It's a sephiroth gets reincarnated into mdzs. Straightforward. I've got several branching paths: lwj, jc, nmj (my personal fave) and the jade twins (one mind in two bodies). All five of them have great potential, but for some reason my heart is set on sephiroth!lwj, because the aesthetic is sublime.
But! It's! Not! Working!
My main problems are a) despite similar surfaces, sephiroth has fundamentally different morals and life experiences to lwj and lwjs morals are a huge part of his and wwx's stories. B) I can't NOT have wangxian. I don't ship often at all, but when I do I'm pretty set on it lol. I don't want to deny soulmates. Unfortunately I HATE writing romance. C) I do not think sephiroth should be in any sort of romantic relationship at all nor can I see him wanting one. I've read tons of fics where he is in relationships (healthy or otherwise) and they're amazing, yes, but... Under my pen it's just not in the cards. And I do feel pairing him with wwx would just amplify wwx's worst traits, which is the opposite of what lwj does for him.

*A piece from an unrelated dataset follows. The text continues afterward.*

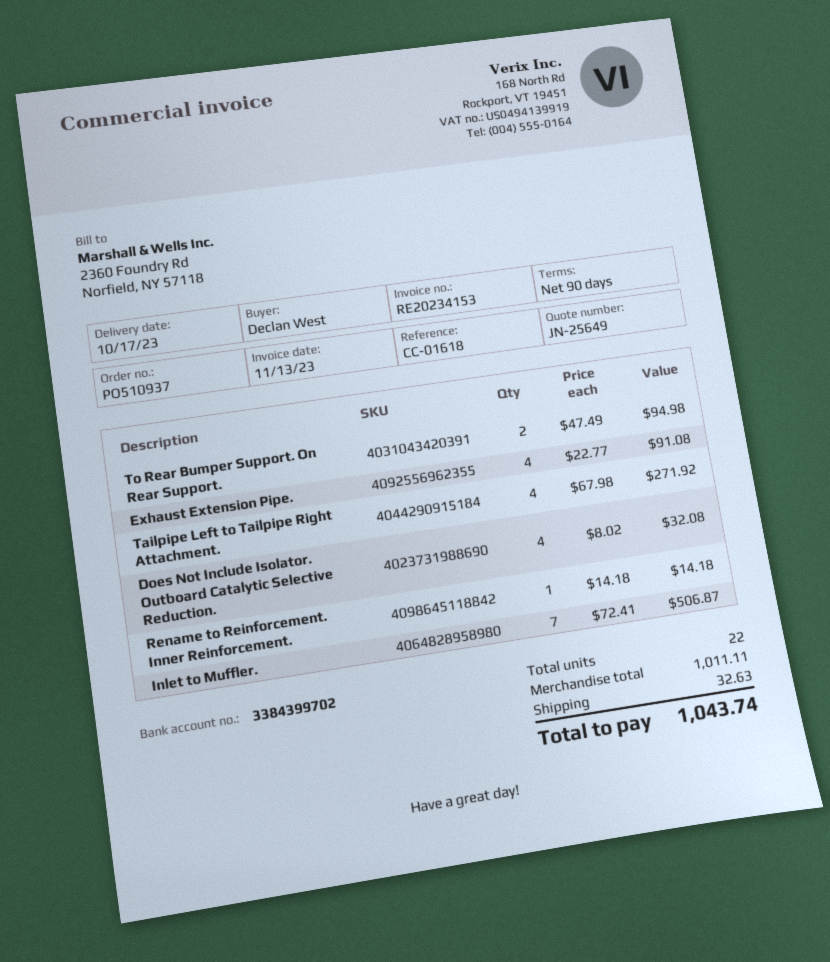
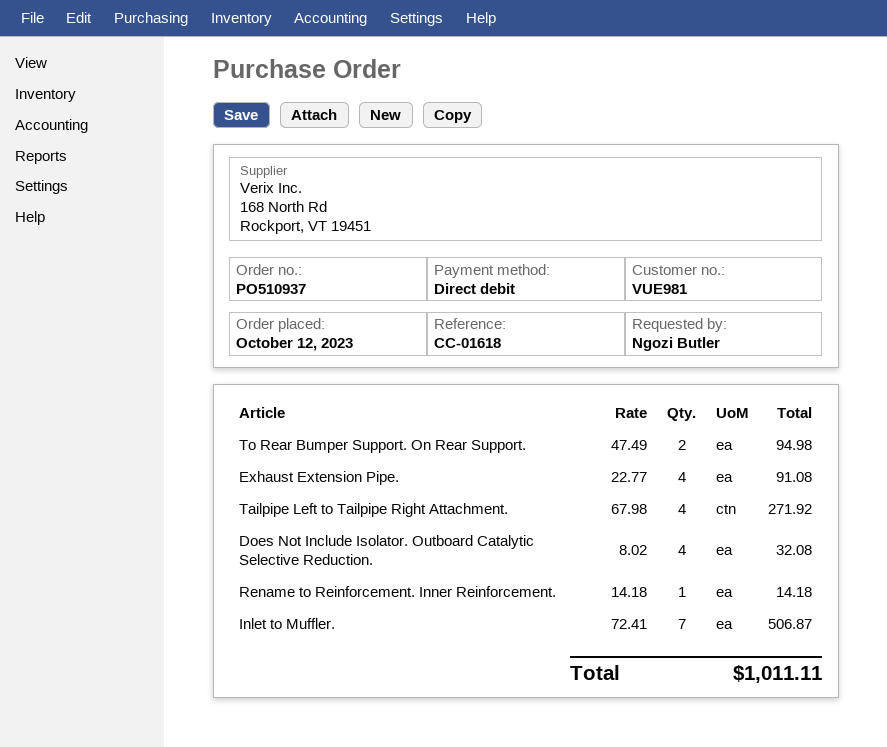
ordered by: Declan West -> Ngozi Butler
shipping: 32.63 -> none
total: 1043.74 -> 1011.11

Everything's in conflict, but the lure of sephiroths second childhood in strict gusu and his complicated feelings about it, wwx being a perfect mix of all his important people with a spine of steel and righteousness that they all lost as everything fell apart, the relationship between sephiroth and his new mother, and how he'd inexplicably lose her too, the white on white aesthetic, the older identical brother, the cruel angels aesthetic with the benevolent demon, the angst of wwx's defection and death, his relationship with qi as a planet's overflowing life force, the tragedy of the mourning angel, monster x monster.... It calls to me.
But there's also the way wwx becoming a demonic cultivator was so vital to winning the war, and the way that affected things, gave him a legitimacy. Involve the silver soldier, and well. Everything else becomes a little extraneous lol. And sephiroth himself is such a big mover and shaker, I don't know what I could do to manage that without wiping out 80% of the remaining jianghu after the burial mounds siege with sephiroth appointing himself king lmao. He's not the kind of person to make small ripples, you know?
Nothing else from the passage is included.